Every line from the opening of the records to the line with "left:69px; top:103px; width:462px;" should be restated exactly, with both ends included and the pictures left out.

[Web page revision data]
^^^^^^^^

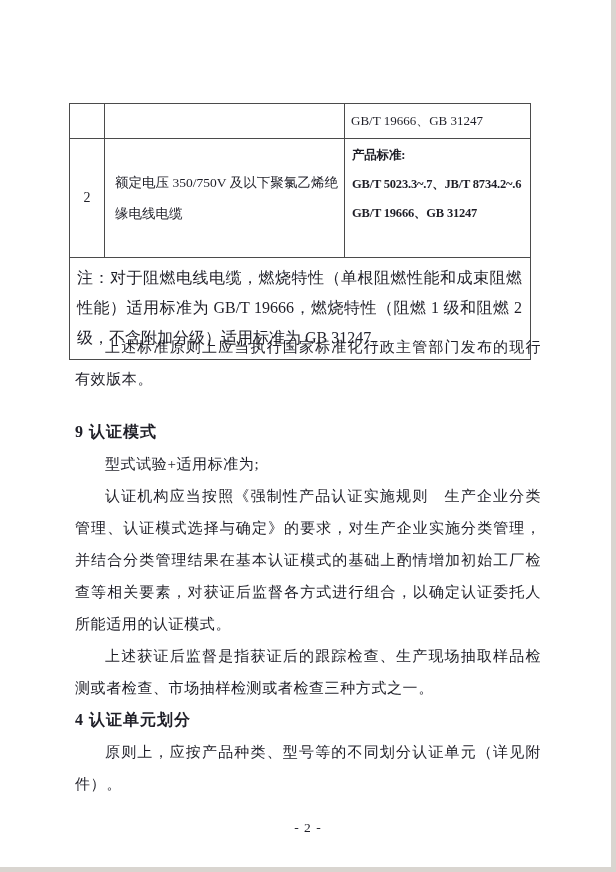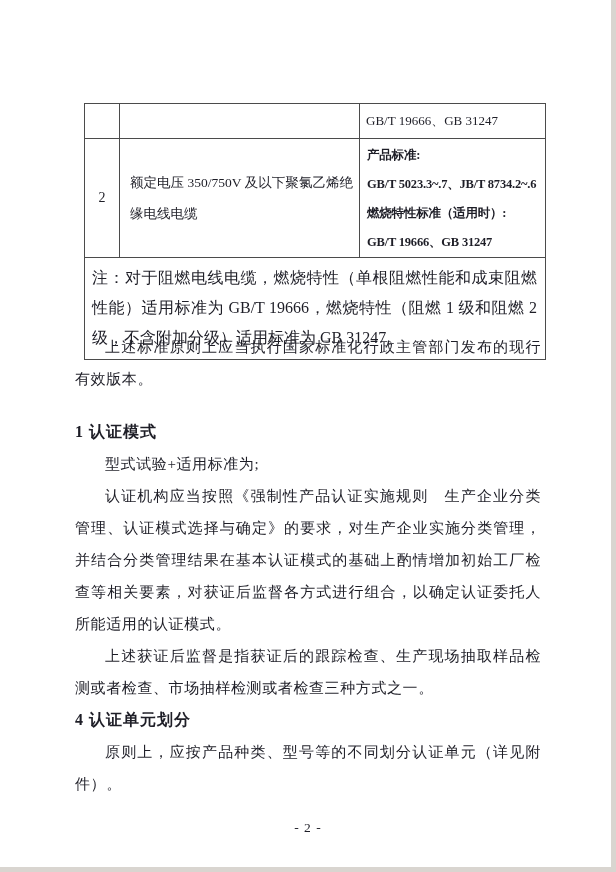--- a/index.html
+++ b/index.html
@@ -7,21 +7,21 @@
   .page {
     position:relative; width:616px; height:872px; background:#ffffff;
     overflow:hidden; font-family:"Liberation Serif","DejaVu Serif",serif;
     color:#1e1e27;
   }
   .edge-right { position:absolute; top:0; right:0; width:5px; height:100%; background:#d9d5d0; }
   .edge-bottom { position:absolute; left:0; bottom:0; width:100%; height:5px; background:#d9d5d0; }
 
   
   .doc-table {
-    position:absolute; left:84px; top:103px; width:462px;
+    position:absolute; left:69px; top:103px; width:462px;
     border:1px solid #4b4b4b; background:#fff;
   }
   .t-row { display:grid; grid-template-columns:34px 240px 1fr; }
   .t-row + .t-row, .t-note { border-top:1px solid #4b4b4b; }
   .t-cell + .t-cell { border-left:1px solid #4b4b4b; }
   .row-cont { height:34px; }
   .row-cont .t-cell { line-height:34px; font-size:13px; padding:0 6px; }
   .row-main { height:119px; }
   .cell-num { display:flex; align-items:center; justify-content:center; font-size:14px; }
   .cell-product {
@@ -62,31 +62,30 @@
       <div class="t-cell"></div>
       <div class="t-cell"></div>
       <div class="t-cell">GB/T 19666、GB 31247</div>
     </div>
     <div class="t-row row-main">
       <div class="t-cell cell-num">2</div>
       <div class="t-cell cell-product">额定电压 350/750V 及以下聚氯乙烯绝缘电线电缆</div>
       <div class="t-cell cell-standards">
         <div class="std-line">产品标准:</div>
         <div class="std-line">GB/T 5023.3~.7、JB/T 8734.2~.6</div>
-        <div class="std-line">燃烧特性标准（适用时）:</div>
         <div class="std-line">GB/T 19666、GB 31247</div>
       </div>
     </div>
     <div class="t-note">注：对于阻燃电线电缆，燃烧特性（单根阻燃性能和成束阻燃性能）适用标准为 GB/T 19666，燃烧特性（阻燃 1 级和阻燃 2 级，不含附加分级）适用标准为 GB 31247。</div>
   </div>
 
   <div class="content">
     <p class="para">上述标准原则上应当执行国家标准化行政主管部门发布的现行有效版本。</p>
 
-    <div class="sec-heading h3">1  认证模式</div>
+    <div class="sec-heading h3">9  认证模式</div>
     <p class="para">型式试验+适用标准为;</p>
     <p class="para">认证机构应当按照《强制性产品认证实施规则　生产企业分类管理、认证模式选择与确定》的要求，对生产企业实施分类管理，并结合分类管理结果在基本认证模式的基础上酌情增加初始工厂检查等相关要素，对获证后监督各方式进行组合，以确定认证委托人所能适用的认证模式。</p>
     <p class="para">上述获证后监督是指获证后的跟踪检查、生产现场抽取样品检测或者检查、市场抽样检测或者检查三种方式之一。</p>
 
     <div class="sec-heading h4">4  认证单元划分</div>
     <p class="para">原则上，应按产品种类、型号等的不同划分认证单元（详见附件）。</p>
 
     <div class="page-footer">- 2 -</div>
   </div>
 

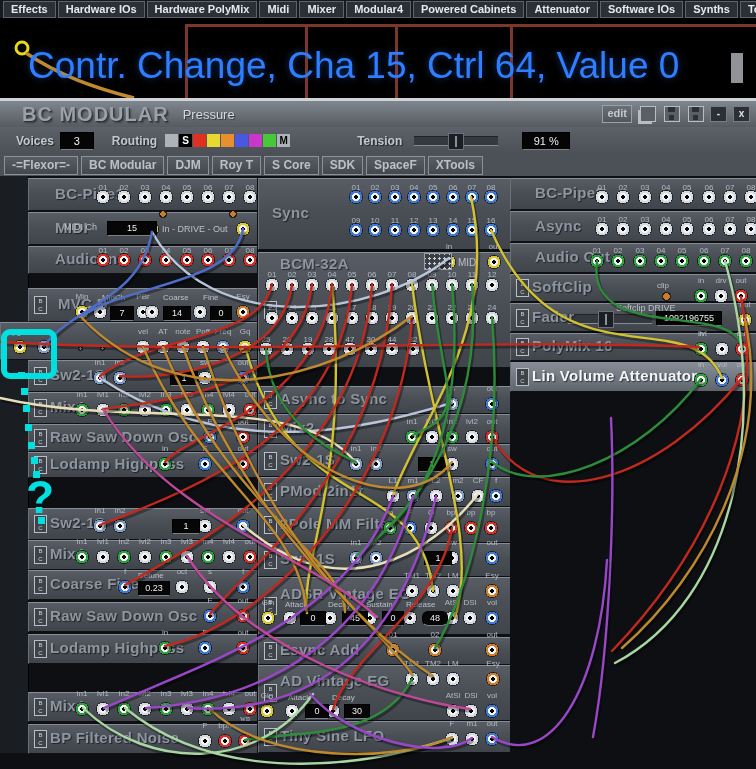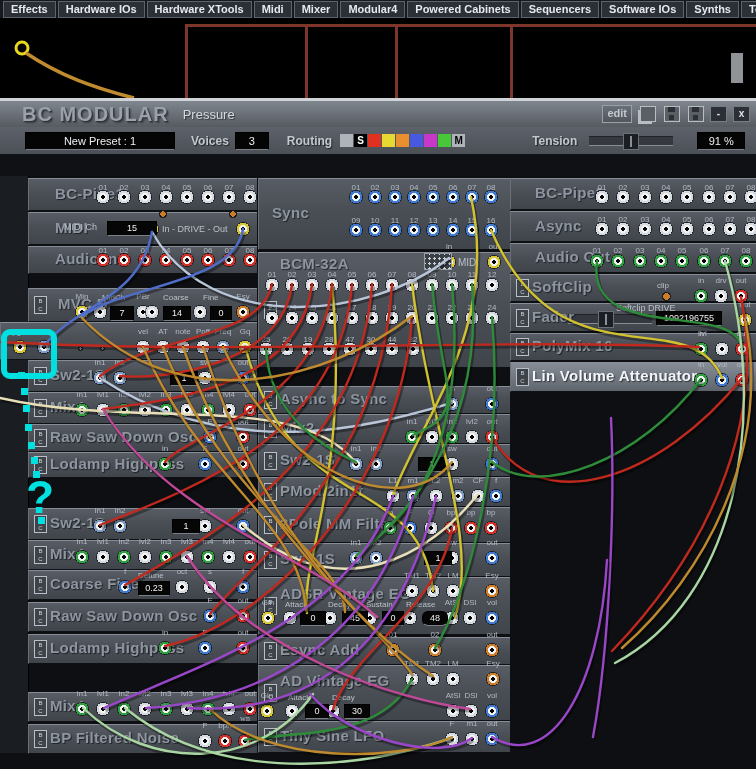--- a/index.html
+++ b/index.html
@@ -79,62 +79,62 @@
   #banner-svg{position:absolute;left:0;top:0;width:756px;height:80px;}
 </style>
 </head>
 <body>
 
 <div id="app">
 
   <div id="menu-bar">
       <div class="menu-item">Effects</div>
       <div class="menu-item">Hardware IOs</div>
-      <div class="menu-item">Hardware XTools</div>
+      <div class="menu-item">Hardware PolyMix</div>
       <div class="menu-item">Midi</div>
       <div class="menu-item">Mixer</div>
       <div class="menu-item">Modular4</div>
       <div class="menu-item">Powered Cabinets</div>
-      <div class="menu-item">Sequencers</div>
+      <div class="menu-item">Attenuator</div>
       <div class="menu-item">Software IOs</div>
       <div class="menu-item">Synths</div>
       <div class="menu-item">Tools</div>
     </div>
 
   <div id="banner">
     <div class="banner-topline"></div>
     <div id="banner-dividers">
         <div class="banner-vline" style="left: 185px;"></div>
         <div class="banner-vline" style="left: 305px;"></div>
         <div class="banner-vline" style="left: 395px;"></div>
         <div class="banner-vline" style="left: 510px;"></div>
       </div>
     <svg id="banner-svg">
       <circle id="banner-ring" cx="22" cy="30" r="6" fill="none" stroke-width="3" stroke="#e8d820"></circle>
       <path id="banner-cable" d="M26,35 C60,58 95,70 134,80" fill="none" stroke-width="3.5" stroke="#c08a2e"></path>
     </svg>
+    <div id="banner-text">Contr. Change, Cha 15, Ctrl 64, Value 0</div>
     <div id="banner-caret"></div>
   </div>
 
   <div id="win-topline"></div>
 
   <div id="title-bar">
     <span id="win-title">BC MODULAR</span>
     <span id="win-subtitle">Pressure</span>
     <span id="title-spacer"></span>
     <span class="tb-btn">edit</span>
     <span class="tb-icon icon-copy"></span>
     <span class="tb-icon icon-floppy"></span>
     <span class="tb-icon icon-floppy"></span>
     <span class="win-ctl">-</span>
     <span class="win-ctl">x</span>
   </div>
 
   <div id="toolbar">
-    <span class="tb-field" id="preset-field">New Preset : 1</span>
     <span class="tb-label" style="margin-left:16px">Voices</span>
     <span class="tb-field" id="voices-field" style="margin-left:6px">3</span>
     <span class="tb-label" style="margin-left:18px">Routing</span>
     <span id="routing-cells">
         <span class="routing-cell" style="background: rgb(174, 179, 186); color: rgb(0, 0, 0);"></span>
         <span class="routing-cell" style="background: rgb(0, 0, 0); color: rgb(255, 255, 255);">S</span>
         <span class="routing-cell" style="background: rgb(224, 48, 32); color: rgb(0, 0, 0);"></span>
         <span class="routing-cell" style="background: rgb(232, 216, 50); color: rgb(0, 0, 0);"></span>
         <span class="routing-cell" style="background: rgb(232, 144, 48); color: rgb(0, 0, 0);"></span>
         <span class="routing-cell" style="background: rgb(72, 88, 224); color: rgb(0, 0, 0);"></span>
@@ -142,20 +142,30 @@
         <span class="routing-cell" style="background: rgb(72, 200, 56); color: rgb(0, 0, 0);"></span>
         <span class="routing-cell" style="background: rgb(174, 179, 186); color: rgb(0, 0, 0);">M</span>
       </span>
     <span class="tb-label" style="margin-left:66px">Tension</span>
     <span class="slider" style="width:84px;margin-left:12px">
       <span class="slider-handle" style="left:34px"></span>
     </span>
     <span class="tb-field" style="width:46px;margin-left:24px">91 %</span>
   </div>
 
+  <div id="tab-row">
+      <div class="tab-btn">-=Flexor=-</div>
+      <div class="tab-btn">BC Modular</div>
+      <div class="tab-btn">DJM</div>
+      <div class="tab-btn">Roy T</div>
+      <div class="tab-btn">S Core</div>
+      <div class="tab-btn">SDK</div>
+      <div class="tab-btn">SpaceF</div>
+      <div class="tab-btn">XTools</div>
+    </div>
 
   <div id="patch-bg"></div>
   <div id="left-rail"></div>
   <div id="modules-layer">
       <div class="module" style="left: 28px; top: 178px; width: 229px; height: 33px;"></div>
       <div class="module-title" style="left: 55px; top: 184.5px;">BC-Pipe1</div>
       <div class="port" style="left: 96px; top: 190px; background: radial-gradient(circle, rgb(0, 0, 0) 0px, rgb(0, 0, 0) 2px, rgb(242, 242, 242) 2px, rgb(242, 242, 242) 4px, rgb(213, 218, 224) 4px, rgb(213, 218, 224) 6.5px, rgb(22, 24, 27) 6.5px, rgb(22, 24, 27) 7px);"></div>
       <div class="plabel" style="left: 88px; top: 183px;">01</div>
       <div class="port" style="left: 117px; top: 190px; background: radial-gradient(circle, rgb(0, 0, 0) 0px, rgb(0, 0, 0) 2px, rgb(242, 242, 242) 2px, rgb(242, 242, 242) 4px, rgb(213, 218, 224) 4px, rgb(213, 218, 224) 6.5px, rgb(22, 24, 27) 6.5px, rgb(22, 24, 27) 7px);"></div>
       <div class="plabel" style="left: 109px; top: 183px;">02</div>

^^^^^^^^

RESULT OF THE TASK
--- a/index.html
+++ b/index.html
@@ -7,21 +7,21 @@
   .page {
     position:relative; width:616px; height:872px; background:#ffffff;
     overflow:hidden; font-family:"Liberation Serif","DejaVu Serif",serif;
     color:#1e1e27;
   }
   .edge-right { position:absolute; top:0; right:0; width:5px; height:100%; background:#d9d5d0; }
   .edge-bottom { position:absolute; left:0; bottom:0; width:100%; height:5px; background:#d9d5d0; }
 
   
   .doc-table {
-    position:absolute; left:84px; top:103px; width:462px;
+    position:absolute; left:69px; top:103px; width:462px;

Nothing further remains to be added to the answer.